Лёнчик не нравился руководителю, он понял это еще в прошлом году, на первом курсе. Что-то было в нем неприятное руководителю, откровенно досаждавшее, чуждое. И семинар почувствовал это и рвал сегодня Лёнчика, как голодная собачья стая истекающего кровью, раненого своего члена. Обсуждения на семинарах всегда проходили зло, никто не выходил с обсуждения без кровоподтеков, но Лёнчика просто рвали.
— Ну что же, Лёня, — проговорил руководитель, приступая к подведению итогов. — Досталось тебе сегодня. Смотри, как тебя твои товарищи разнесли. Обижаешься на них? Не обижайся. Будешь потом благодарить. Знаешь, почему будешь благодарить? — Он взял прислоненную к столу трость, с которой всегда появлялся в институте и которую явно носил для форсу, потому что никогда на нее не опирался, утвердил трость перед собой и, взявшись за шаровидный полированный набалдашник обеими руками, навалился на нее всем своим крупным, тяжелым телом. — Благодарить, Леня, будешь потому, что тебе сегодня мозги ставили на место. Мозги у тебя набекрень. Речь не о технике стиха — выставляешь ты арматуру наружу, и выставляй, твое дело, если тебе так нравится. И с иронией твоей — черт с ней. Речь, дорогой мой Леня, о том, как ты на мир глядишь. Каким его видишь. Вот «Песенку стрельцов» ту же взять, о которой столько сегодня говорили. С чего ты ее вдруг написал? Кто они, эти твои «вельможи» с «купцами»? А поп с кадилом? Я, знаешь, даже и не хочу в твоих ассоциациях разбираться. А уж «злобно родине служить» — вообще ни в какие ворота не лезет. «Родина» — и «злобно», как это сочетается?
— А почему вдруг нет? — раздался голос за спиной у Лёнчика. — Все зависит от задачи.

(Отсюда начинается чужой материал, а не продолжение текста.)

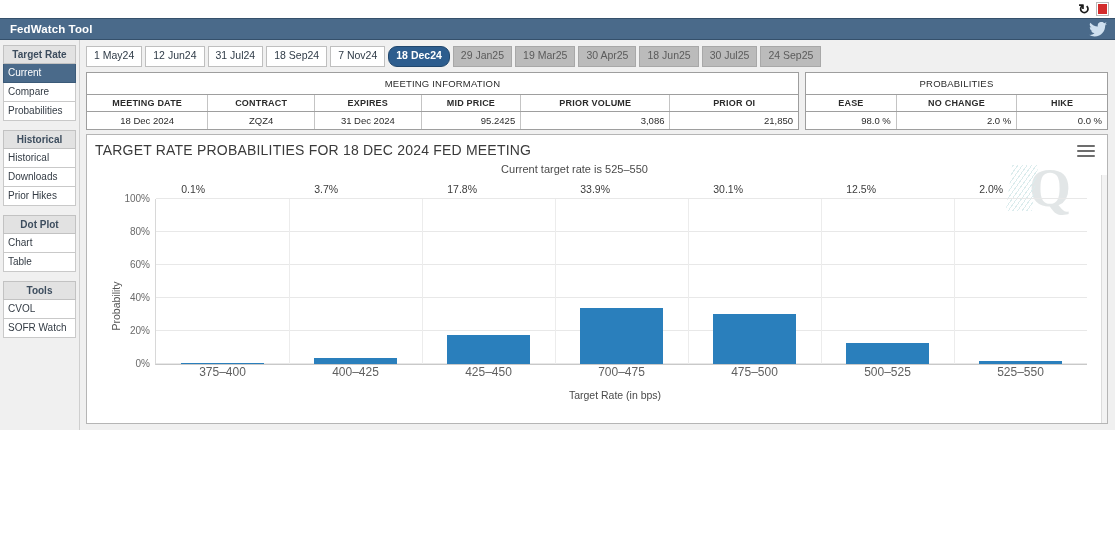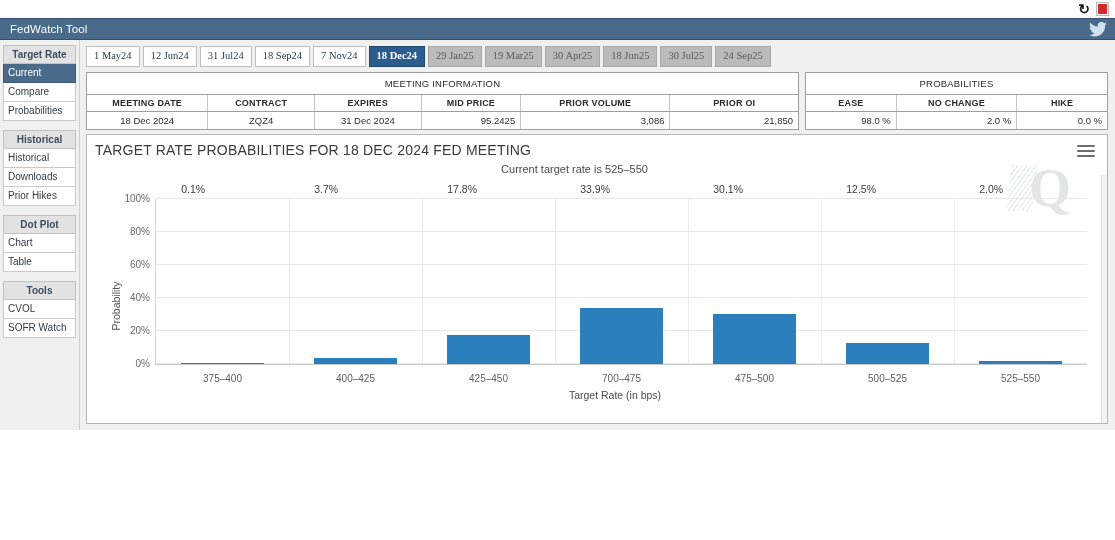"FedWatch Tool" .titlebar .apptitle { font-weight: normal -> bold }
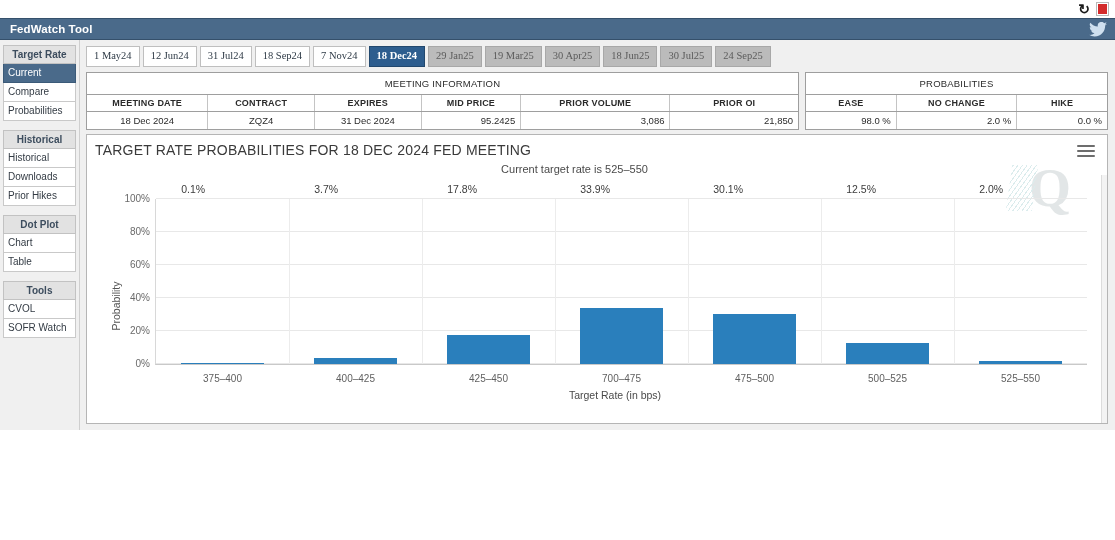"1 May24" .tab { font-family: Liberation Serif, serif -> none }
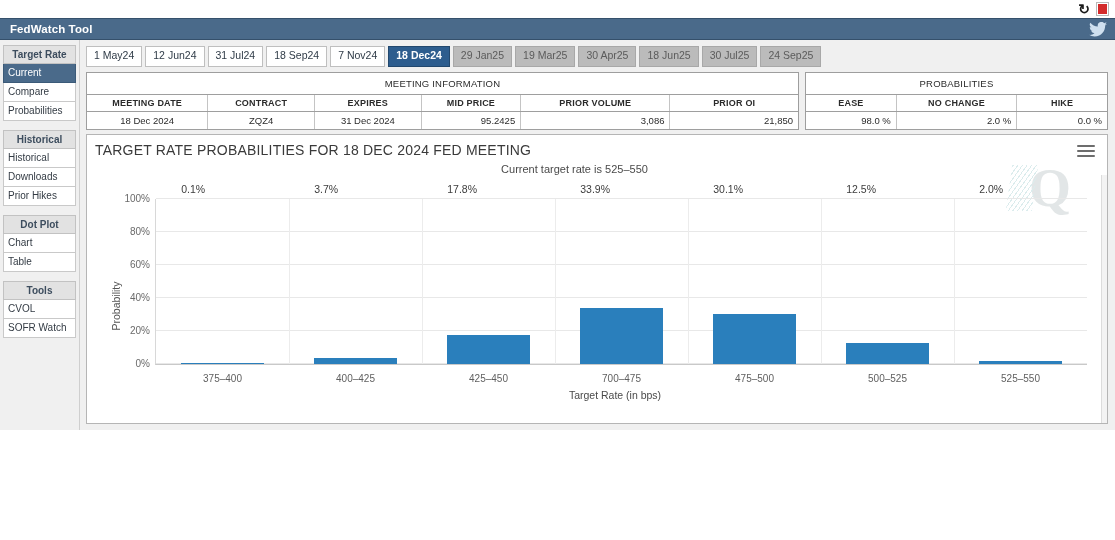"18 Dec24" .tab.active { border-radius: none -> 9px }
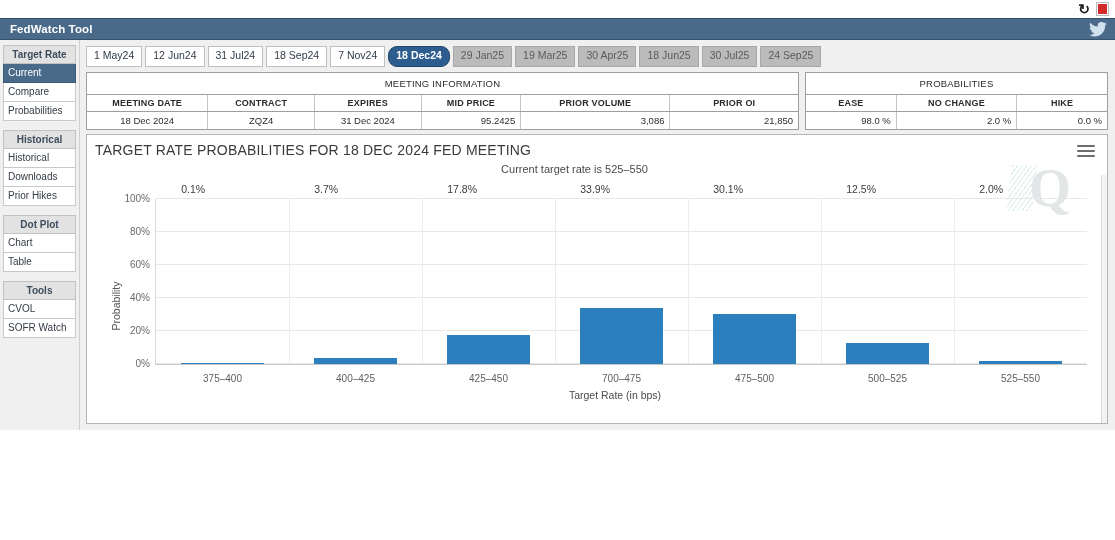"375–400" .xtick { font-size: 10px -> 12px; margin-top: 9px -> 1px }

Голос был незнакомый. Лёнчик, сидевший на первом ряду, как то было положено тому, кого обсуждали, под носом у руководителя, обернулся. Неизвестному, перебившему руководителя, было лет тридцать, он имел непримечательное сероватое, такое, про которое говорят, землистое, слегка одутловатое лицо с кривовато-острым носом, маленькие глаза с опущенными вниз наружными углами смотрели с острой колючестью, остро, как у летучей мыши, торчали уши, обширная плешь на темени, слегка пушащаяся редкими волосами, сделалась уже почти лысиной, и в сочетании с дешевым и мятым темно-коричневым пиджаком он весь производил впечатление словно бы некой потертости . Неизвестный пришел в компании Жоры Бравина и до этого, за все два с половиной часа обсуждения, не произнес ни слова. В том числе и тогда, когда Жора бомбил Лёнчика, как американцы во Вторую мировую Дрезден. Жора вообще, в основном, на обсуждениях ругал. У него была поэма про отца, работавшего парторгом ЦК на какой-то стройке, чем автор очень гордился, невероятно пафосная, вся словно памятник Ленину на постаменте до облаков, руководитель всегда ставил ее в пример.